● EXERCISE MATERIALS

---

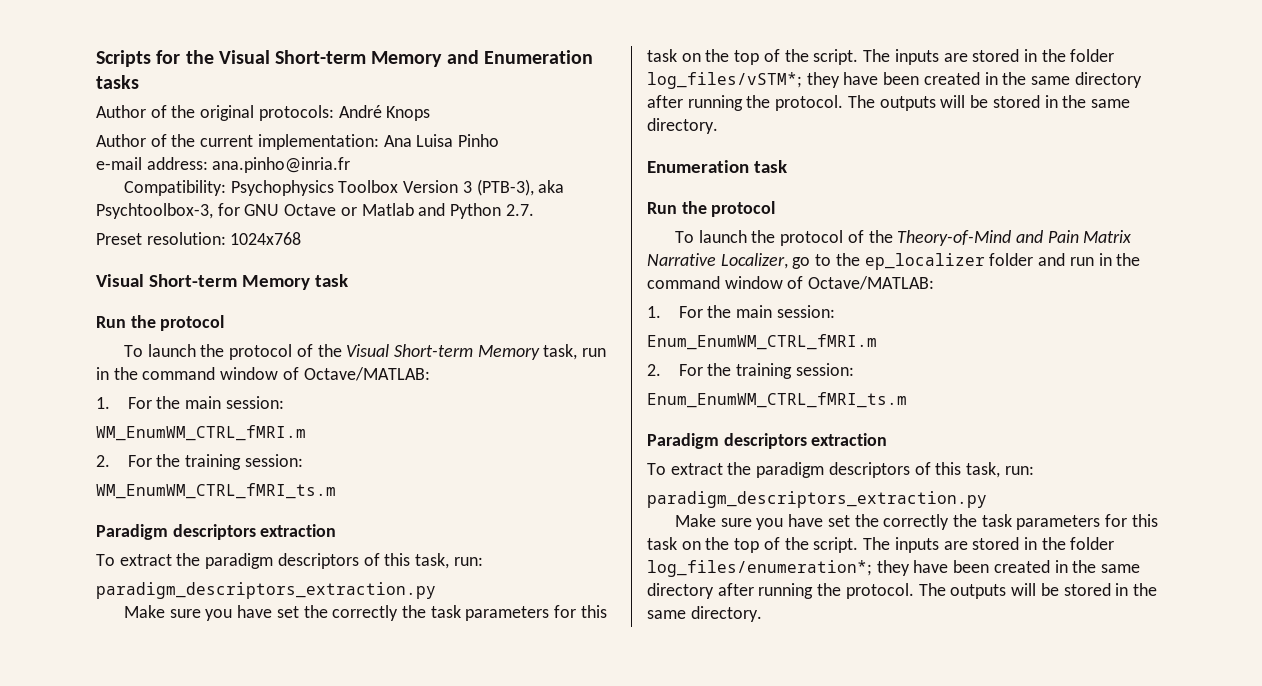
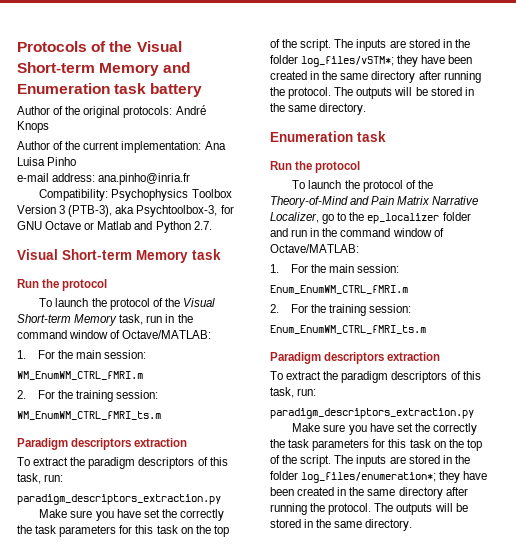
- Scripts for the Visual Short-term Memory and Enumeration tasks
+ Protocols of the Visual Short-term Memory and Enumeration task battery
- Preset resolution: 1024x768

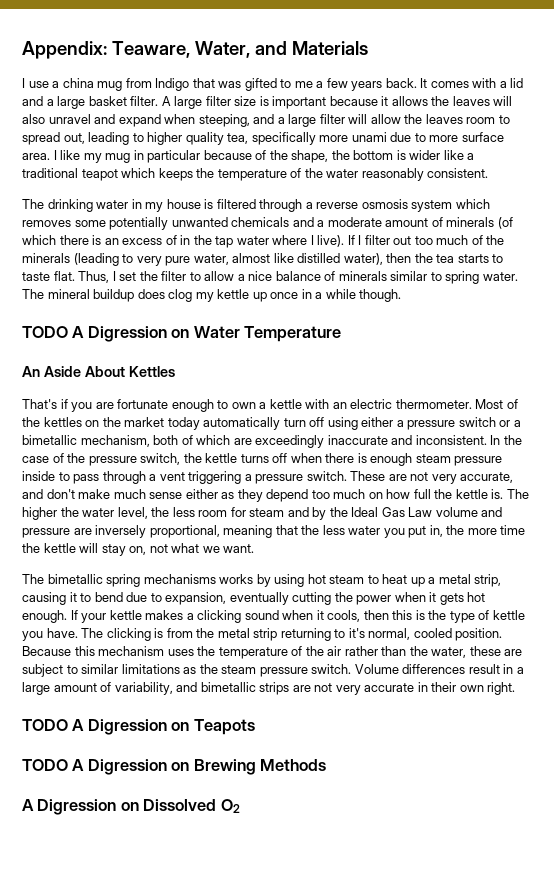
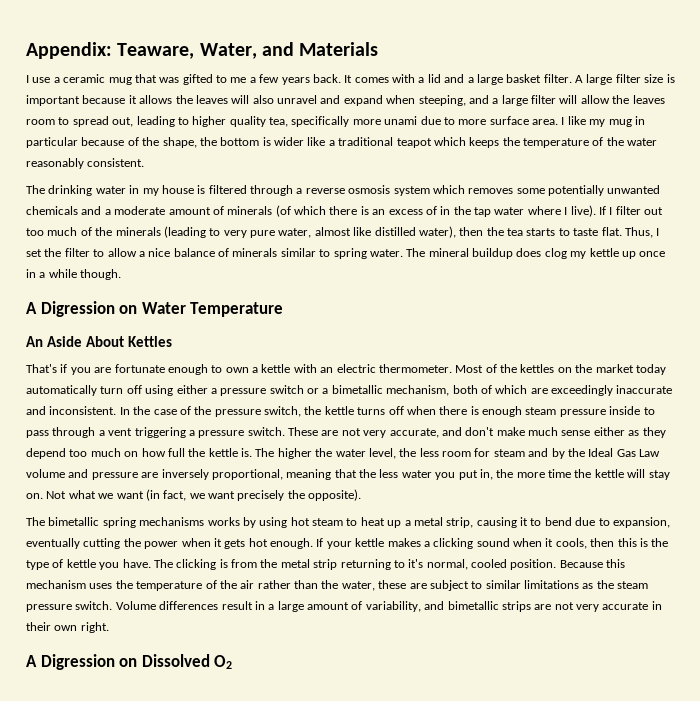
- I use a china mug from Indigo that was gifted to me a few years back.
+ I use a ceramic mug that was gifted to me a few years back.
- TODO A Digression on Water Temperature
+ A Digression on Water Temperature
- The higher the water level, the less room for steam and by the Ideal Gas Law volume and pressure are inversely proportional, meaning that the less water you put in, the more time the kettle will stay on, not what we want.
+ The higher the water level, the less room for steam and by the Ideal Gas Law volume and pressure are inversely proportional, meaning that the less water you put in, the more time the kettle will stay on. Not what we want (in fact, we want precisely the opposite).
- TODO A Digression on Teapots
- TODO A Digression on Brewing Methods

---

● EXERCISE
When a line in the data holds the word "volume", show that line.

● EXERCISE SOLUTION
- The higher the water level, the less room for steam and by the Ideal Gas Law volume and pressure are inversely proportional, meaning that the less water you put in, the more time the kettle will stay on, not what we want.
+ The higher the water level, the less room for steam and by the Ideal Gas Law volume and pressure are inversely proportional, meaning that the less water you put in, the more time the kettle will stay on. Not what we want (in fact, we want precisely the opposite).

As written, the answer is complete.